TASK INSTRUCTIONS
Search the material for "height" and copy each line in which it is found.

——————————

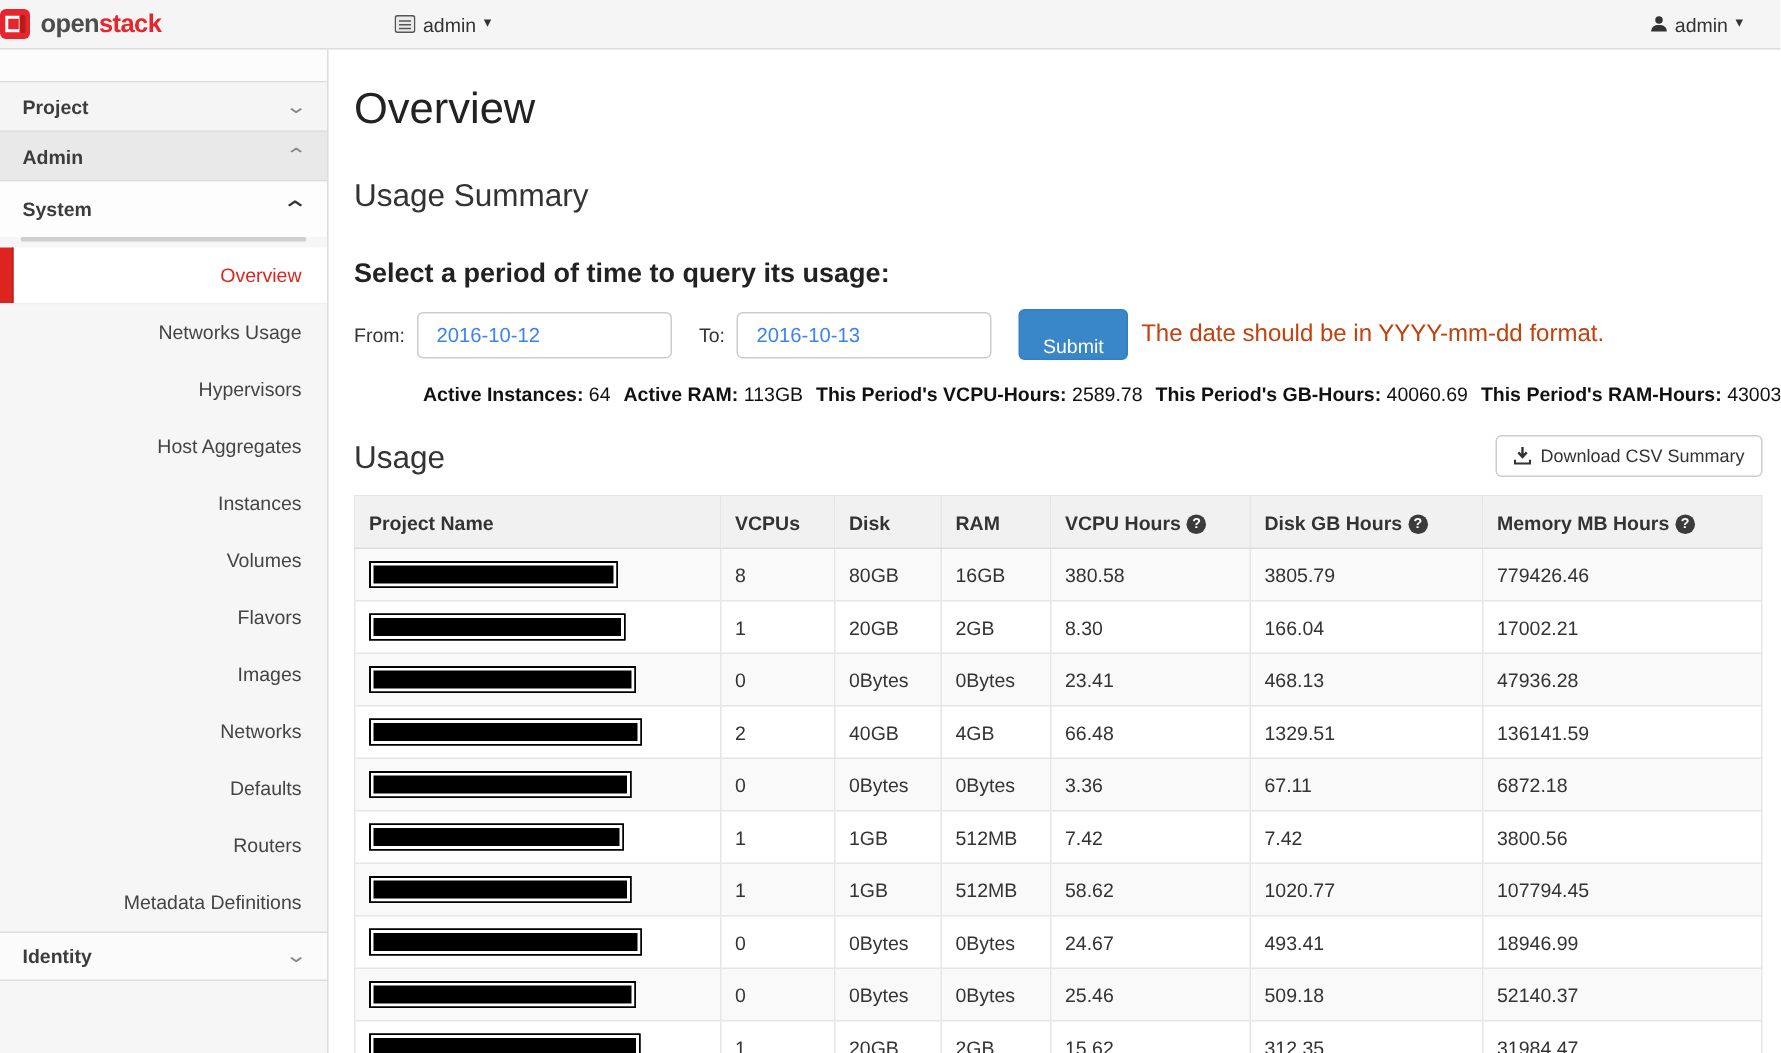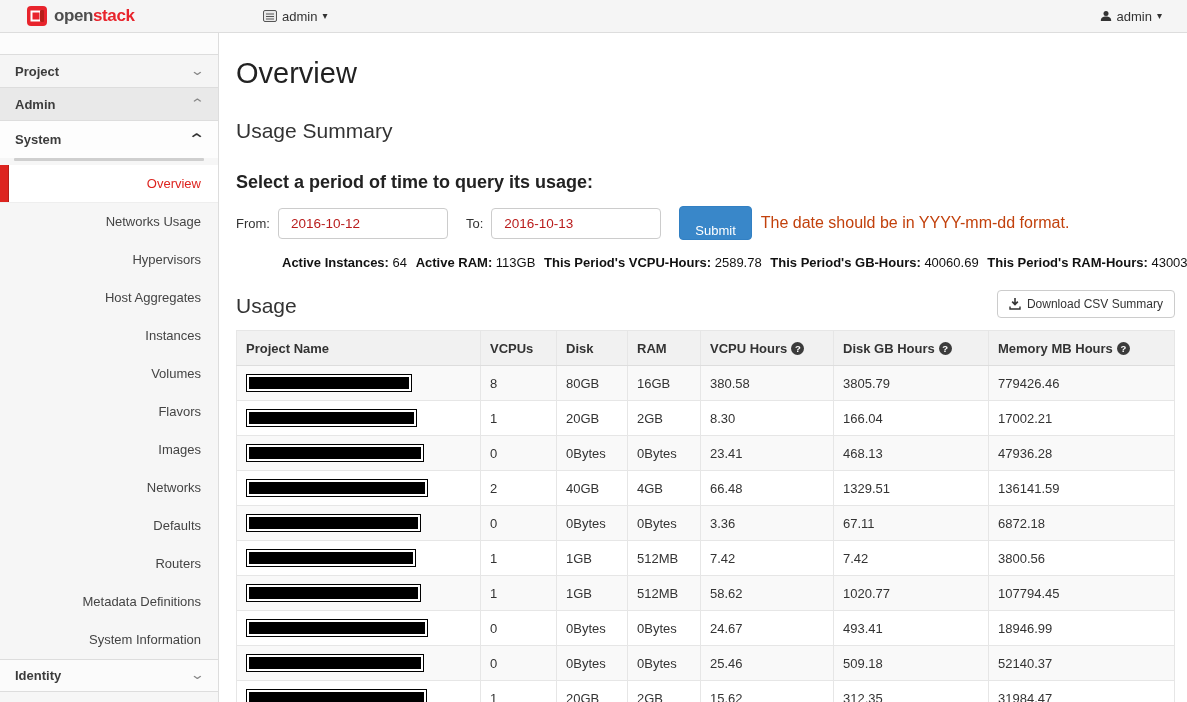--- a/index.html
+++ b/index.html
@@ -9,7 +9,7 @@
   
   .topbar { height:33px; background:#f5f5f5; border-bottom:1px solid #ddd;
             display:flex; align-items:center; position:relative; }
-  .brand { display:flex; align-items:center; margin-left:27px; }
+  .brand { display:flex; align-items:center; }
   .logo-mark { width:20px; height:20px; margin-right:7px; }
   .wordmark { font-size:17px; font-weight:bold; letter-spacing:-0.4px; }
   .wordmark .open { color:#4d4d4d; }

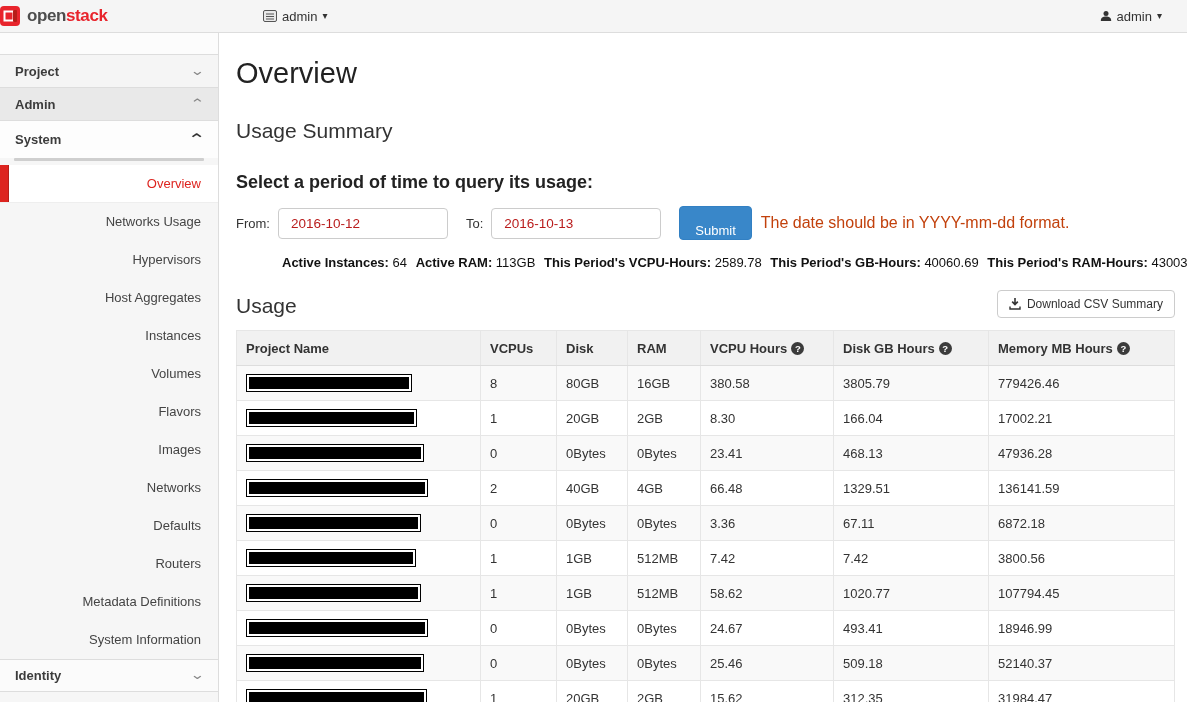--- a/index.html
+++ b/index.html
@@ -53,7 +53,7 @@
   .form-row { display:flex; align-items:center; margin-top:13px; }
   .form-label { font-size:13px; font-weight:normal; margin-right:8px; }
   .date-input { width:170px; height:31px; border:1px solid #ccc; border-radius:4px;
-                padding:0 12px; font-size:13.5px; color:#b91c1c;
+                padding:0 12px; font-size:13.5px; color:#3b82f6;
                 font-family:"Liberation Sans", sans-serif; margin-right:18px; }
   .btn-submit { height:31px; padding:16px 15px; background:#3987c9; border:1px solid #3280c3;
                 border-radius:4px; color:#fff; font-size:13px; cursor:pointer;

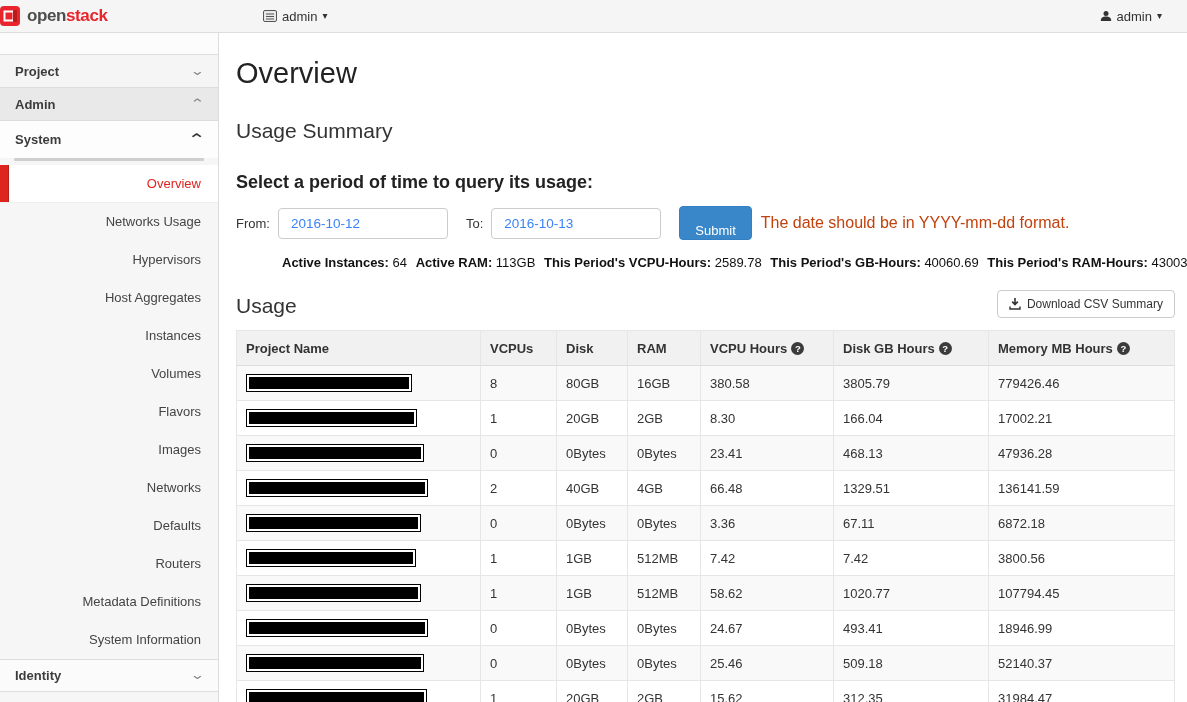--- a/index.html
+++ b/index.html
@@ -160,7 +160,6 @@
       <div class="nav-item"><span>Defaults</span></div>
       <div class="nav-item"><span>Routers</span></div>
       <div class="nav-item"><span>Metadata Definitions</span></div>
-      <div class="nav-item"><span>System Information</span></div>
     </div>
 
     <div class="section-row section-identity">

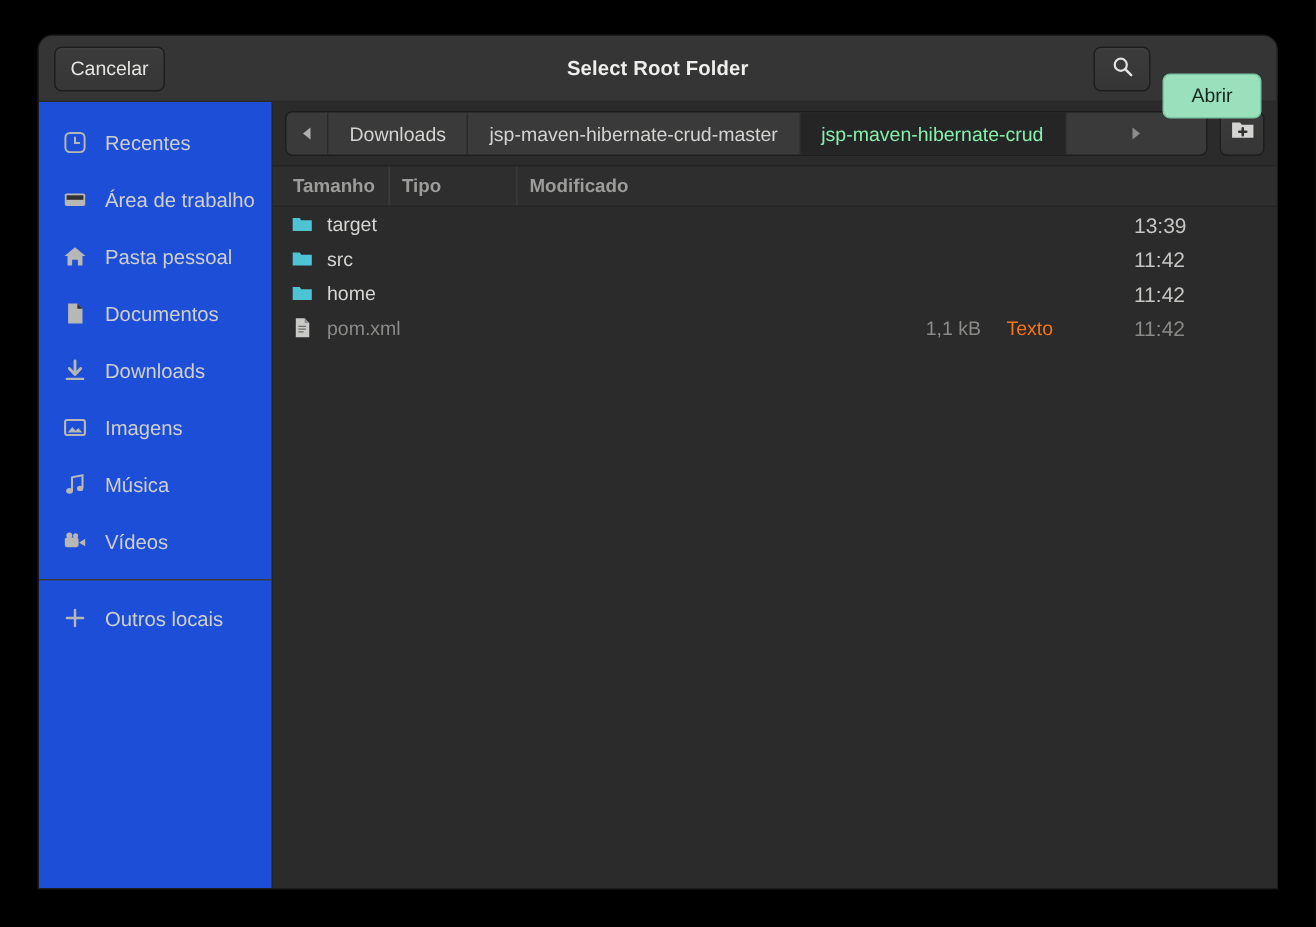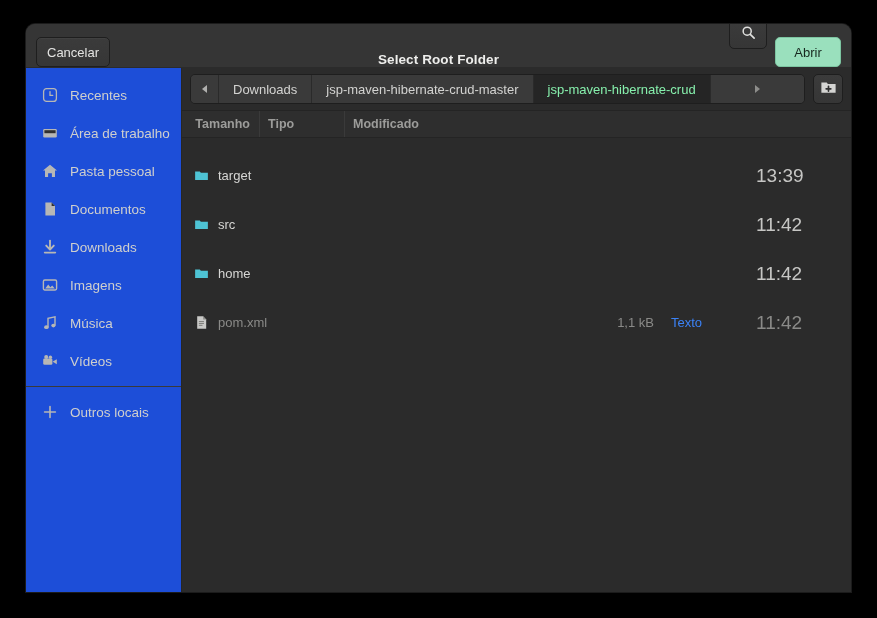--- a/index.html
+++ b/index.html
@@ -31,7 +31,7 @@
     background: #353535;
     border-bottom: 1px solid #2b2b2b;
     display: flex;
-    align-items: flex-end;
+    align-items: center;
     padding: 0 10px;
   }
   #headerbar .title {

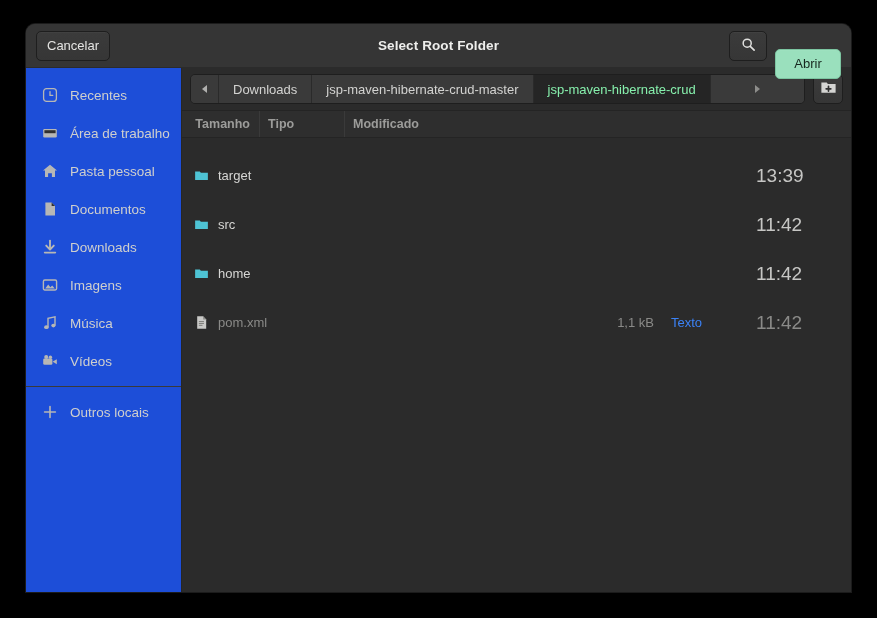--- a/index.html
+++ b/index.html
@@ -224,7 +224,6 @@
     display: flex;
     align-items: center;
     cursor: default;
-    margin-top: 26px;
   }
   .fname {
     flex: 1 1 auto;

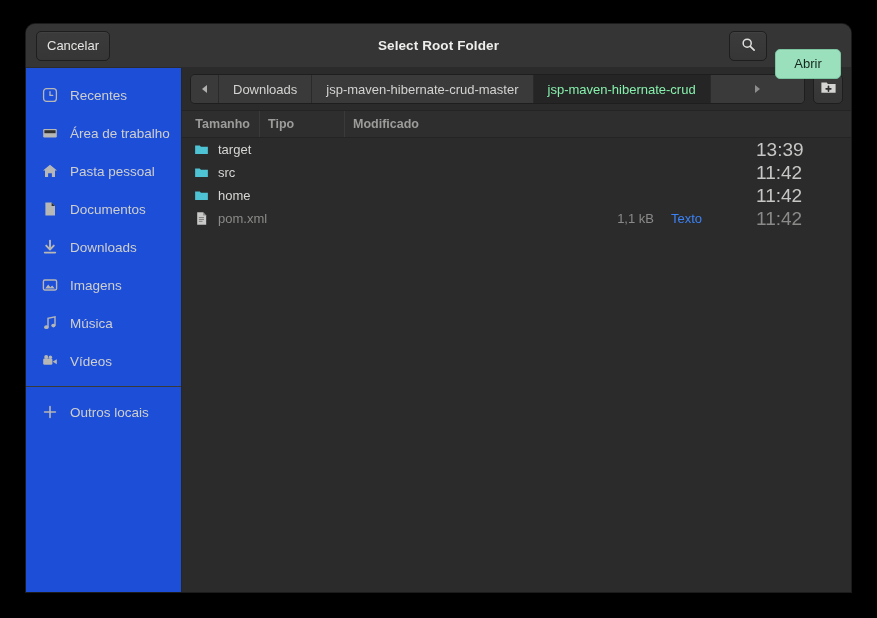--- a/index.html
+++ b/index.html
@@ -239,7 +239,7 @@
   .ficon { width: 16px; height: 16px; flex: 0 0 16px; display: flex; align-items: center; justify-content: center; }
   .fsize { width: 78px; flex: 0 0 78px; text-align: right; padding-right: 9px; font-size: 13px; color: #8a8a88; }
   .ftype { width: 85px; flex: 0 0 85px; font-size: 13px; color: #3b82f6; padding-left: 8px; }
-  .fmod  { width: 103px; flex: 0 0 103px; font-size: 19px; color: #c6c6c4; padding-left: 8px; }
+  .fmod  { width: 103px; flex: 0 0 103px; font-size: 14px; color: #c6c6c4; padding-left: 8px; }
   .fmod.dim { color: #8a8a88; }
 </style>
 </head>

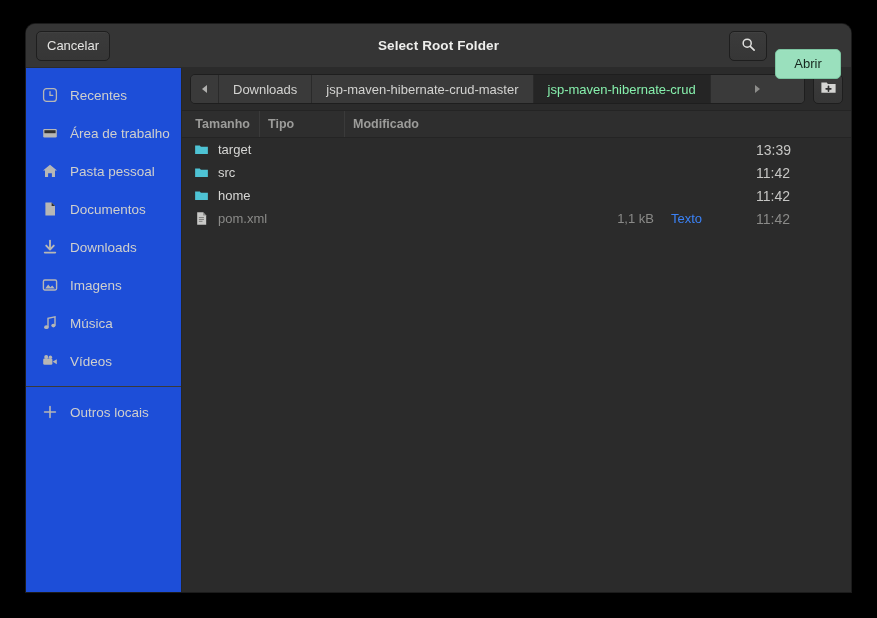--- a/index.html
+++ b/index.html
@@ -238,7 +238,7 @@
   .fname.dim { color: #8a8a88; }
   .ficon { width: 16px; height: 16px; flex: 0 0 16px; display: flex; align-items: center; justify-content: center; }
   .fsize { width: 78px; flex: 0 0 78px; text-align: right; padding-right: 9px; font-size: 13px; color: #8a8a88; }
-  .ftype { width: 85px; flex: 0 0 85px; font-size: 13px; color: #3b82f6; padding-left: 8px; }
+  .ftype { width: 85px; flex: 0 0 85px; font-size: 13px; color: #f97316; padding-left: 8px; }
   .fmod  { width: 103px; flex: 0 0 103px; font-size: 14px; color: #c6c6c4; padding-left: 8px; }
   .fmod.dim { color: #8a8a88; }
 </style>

——————————

OUTPUT OF THE TASK
   .topbar { height:33px; background:#f5f5f5; border-bottom:1px solid #ddd;
   .logo-mark { width:20px; height:20px; margin-right:7px; }
   .date-input { width:170px; height:31px; border:1px solid #ccc; border-radius:4px;
   .btn-submit { height:31px; padding:16px 15px; background:#3987c9; border:1px solid #3280c3;
   .ficon { width: 16px; height: 16px; flex: 0 0 16px; display: flex; align-items: center; justify-content: center; }
   .ficon { width: 16px; height: 16px; flex: 0 0 16px; display: flex; align-items: center; justify-content: center; }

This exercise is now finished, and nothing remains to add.